Difficilmente quindi una lista unitaria per la pace decollerà e se decolla rischia di essere viziata da seri opportunismi.
Rimane in pista il tentativo della lista pacifista di Santoro che non si presenta però, almeno sino ad ora, come una tappa della costruzione di un Terzo Polo, stante il suo posizionamento competitivo e in parte ostile rispetto al M5Stelle. Sarebbe però interessante se il suo tentativo si qualificasse politicamente in questa direzione, non in competizione con i 5S e capace invece di erodere parti di consenso che il PD ha ereditato immeritatamente dal vecchio PCI. Ma avranno una tale lucidità politica Santoro e i suoi alleati della lista che si apprestano a far nascere?
Nello stesso tempo Conte sarebbe in grado di aprire le sue liste a militanti pacifisti impegnati contro il bellicismo atlantista e il sionismo genocida israeliano, ai movimenti meridionalisti contro l’autonomia differenziata, ai ceti sociali colpiti dalle sciagurate politiche europee, superando così il suo “cittadinismo” come significante vuoto? Mi augurerei di si. Questa eventuale scelta aprirebbe spazi interessanti di cooperazione con i 5S, almeno nel breve e medio termine e penso che andrebbero coltivati e praticati.
La proposta di Sandro Valentini di promuovere e organizzare un movimento politico autonomo dal basso capace di mantenere aperta la prospettiva del socialismo e che sappia anche dialogare oggi con Conte, sarebbe certamente utile se si inserisse in questo quadro.
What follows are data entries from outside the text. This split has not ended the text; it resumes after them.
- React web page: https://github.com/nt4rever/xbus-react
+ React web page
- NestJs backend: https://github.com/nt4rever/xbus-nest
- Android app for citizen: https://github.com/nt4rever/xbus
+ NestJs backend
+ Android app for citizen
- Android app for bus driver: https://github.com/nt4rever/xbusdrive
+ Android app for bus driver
In assenza di tali condizioni è difficile pensare, però, ad aggregazioni significative per impedire una deriva dei 5S verso il PD, che non siano solo testimoniali.
Che fare in tal caso?
Se fossimo in Germania non avrei dubbi a schierarmi con la BSW di Sarha Wagenknecht con il suo programma di sinistra nazional-popolare, o con la France Insoumise di J.L. Mélenchon in Francia.
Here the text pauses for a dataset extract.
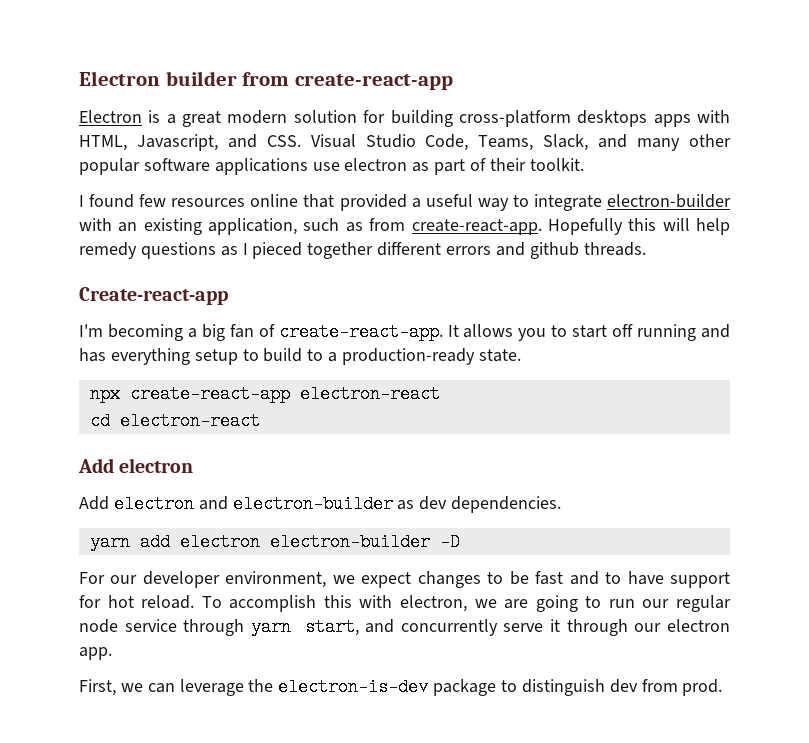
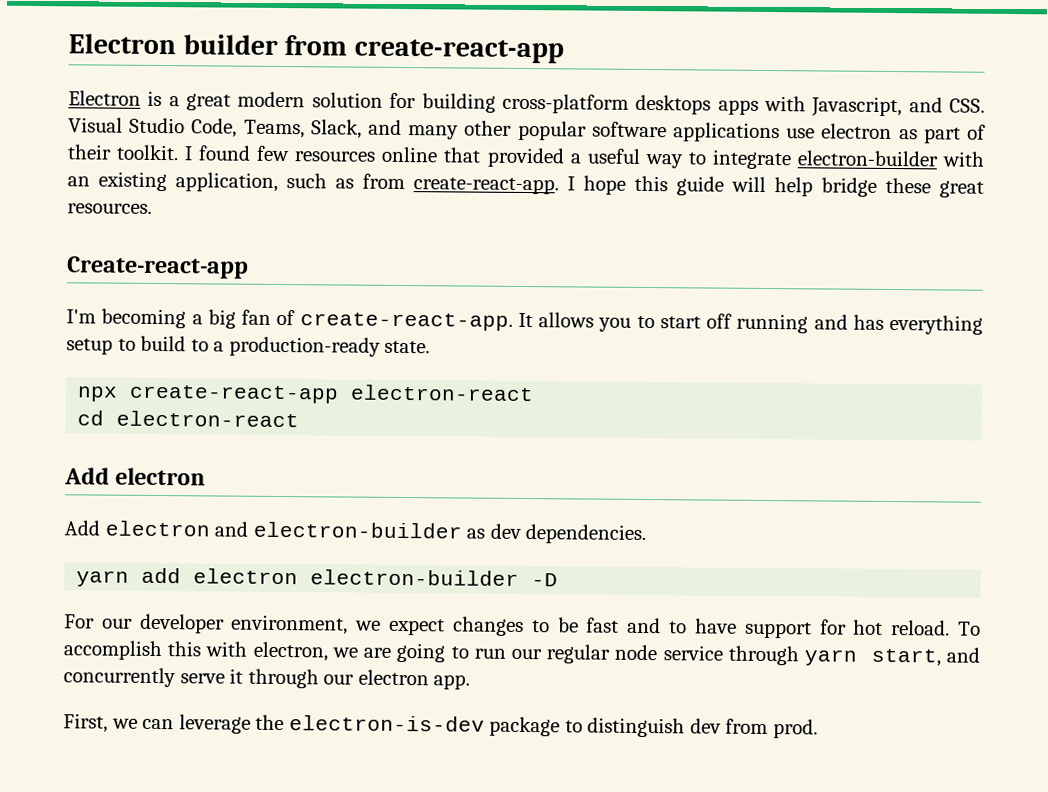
- Electron is a great modern solution for building cross-platform desktops apps with HTML, Javascript, and CSS. Visual Studio Code, Teams, Slack, and many other popular software applications use electron as part of their toolkit.
- I found few resources online that provided a useful way to integrate electron-builder with an existing application, such as from create-react-app.
+ Electron is a great modern solution for building cross-platform desktops apps with Javascript, and CSS. Visual Studio Code, Teams, Slack, and many other popular software applications use electron as part of their toolkit. I found few resources online that provided a useful way to integrate electron-builder with an existing application, such as from create-react-app.
- Hopefully this will help remedy questions as I pieced together different errors and github threads.
+ I hope this guide will help bridge these great resources.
Ma siamo in Italia e questo spazio antisistemico è parzialmente occupato dal M5S, una formazione politica significativa che risente dell’impronta populista originaria che non è erede della storia del comunismo e del socialismo, come lo sono in Francia e Germania la France Insoumise e la BSW; e non ha nel suo DNA l’obiettivo di una società socialista, anche se questo non è un discrimine che possa impedire rapporti di collaborazione. Quindi un eventuale sostegno a Conte, in termini da chiarire, si comprenderebbe, in questo caso, solo come opportunità politica tattica in favore di una forza non completamente omologata come possono essere i 5S, senza però avere una sua valenza strategica, ma utile comunque a tenere aperta una dialettica democratica nell’asfissiante sistema politico nazionale.
Rimarrebbe quindi tutta aperta la prospettiva strategica della rinascita di una nuova e autonoma forza neosocialista rinnovata nella teoria e nella ideologia, antiliberale e antiliberista, profondamente e coerentemente ancorata al multipolarismo come nuovo orizzonte di civiltà e di convivenza dell’umanità.